• disgruntle •
dis-grênt-êl • Hear it!
Part of Speech: Verb, transitive
Meaning: To cause someone to be grumpy, to sulk; to generally put someone in ill humor.
Notes: Here is a sort of Orphan Negative. There is a verb to gruntle, but it has the same meaning as disgruntle, so it is not exactly derivationally related. It does have a derivationally related noun, disgruntlement, and an adjective, disgruntling. So, you may feel free to used this word without the prefix, dis-, but don't expect to be understood.
In Play: Anything that upsets you disgruntles you: "When Hugh Jeego lost the croquet match, he retired to his room somewhat disgruntled." Almost anyone finds losing a game a little disgruntling. "Do you think I disgruntled Blanche Dwight by telling her that her wig was askew?"

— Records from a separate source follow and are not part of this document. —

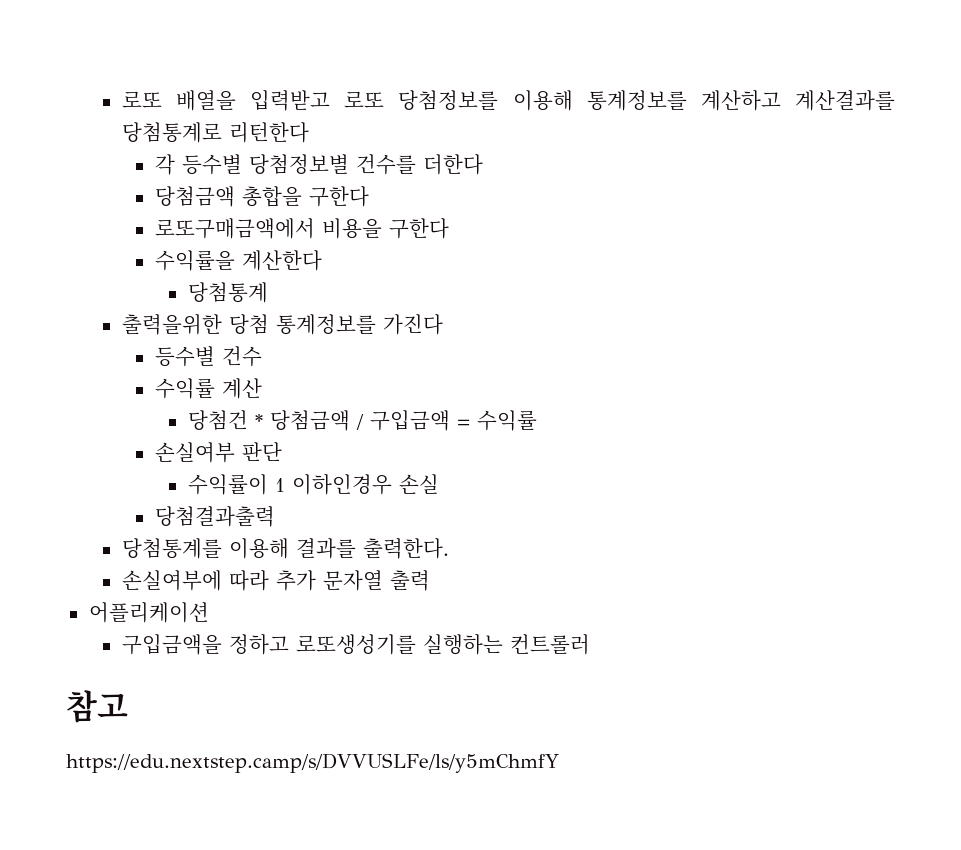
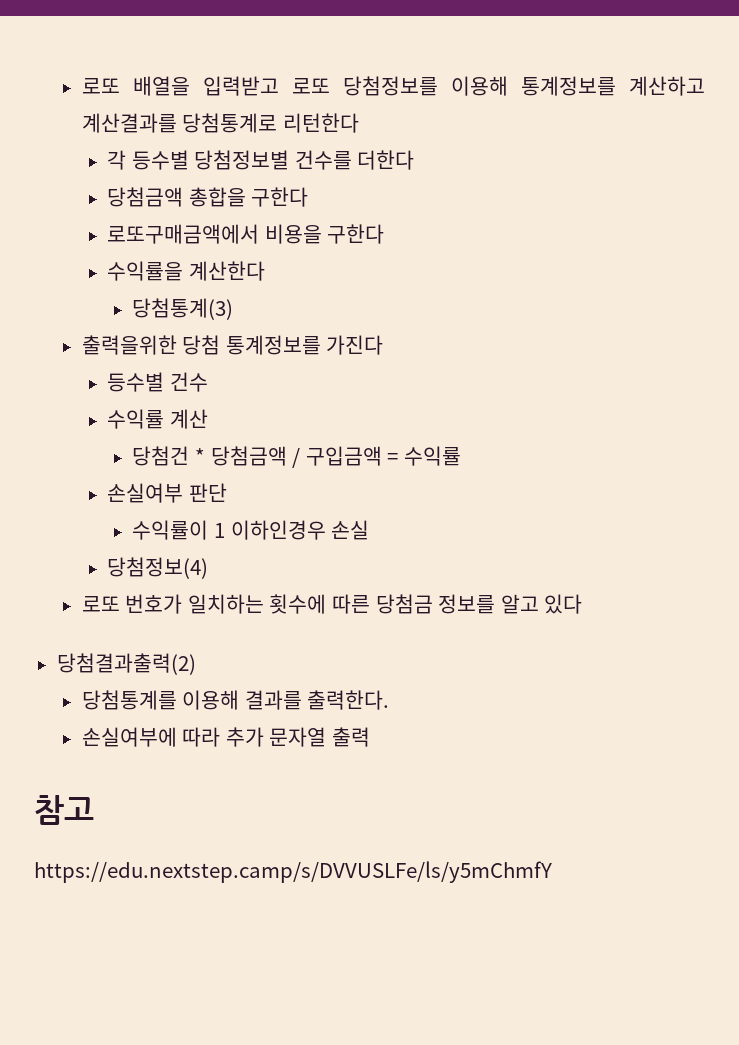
- 당첨통계
+ 당첨통계(3)
- 당첨결과출력
+ 당첨정보(4)
+ 로또 번호가 일치하는 횟수에 따른 당첨금 정보를 알고 있다
+ 당첨결과출력(2)
- 어플리케이션
- 구입금액을 정하고 로또생성기를 실행하는 컨트롤러

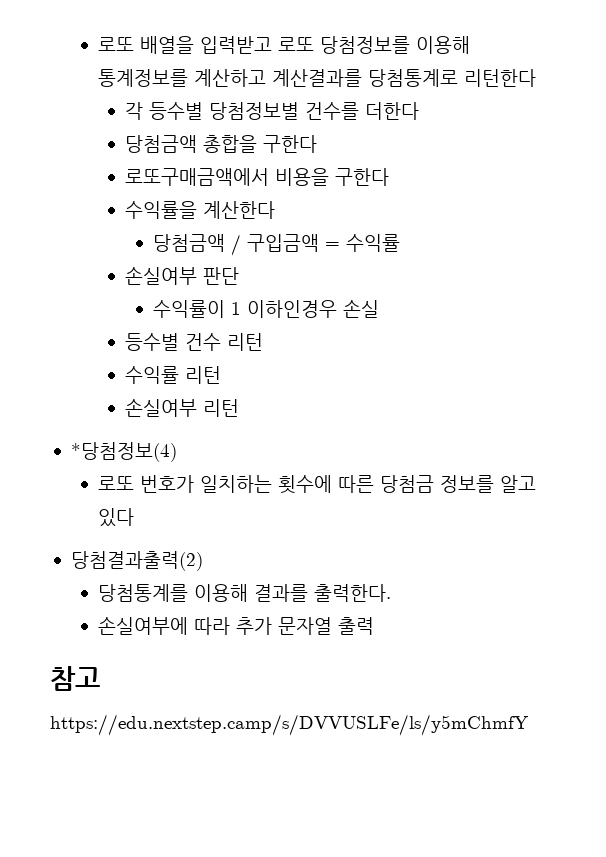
- 당첨통계(3)
- 출력을위한 당첨 통계정보를 가진다
- 등수별 건수
- 수익률 계산
- 당첨건 * 당첨금액 / 구입금액 = 수익률
+ 당첨금액 / 구입금액 = 수익률
- 당첨정보(4)
+ 등수별 건수 리턴
+ 수익률 리턴
+ 손실여부 리턴
+ *당첨정보(4)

Word History: As mentioned above, etymologically today's Good Word is based on gruntle "to grumble, grunt", usually used to describe animal noises. In fact, this word goes back to grunt + the archaic diminutive suffix -le. This means it originally meant "to grunt a little". It is related to German grunzen and Danish grynte "to grunt". There is also a Latin word, grundire "to grunt" and a Greek relative gruzein "to grunt", so we must have inherited it from Proto-Indo-European. (Lest we disgruntle Kathleen McCune of Norway, let us now thank her profusely for suggesting today's very Good Word.)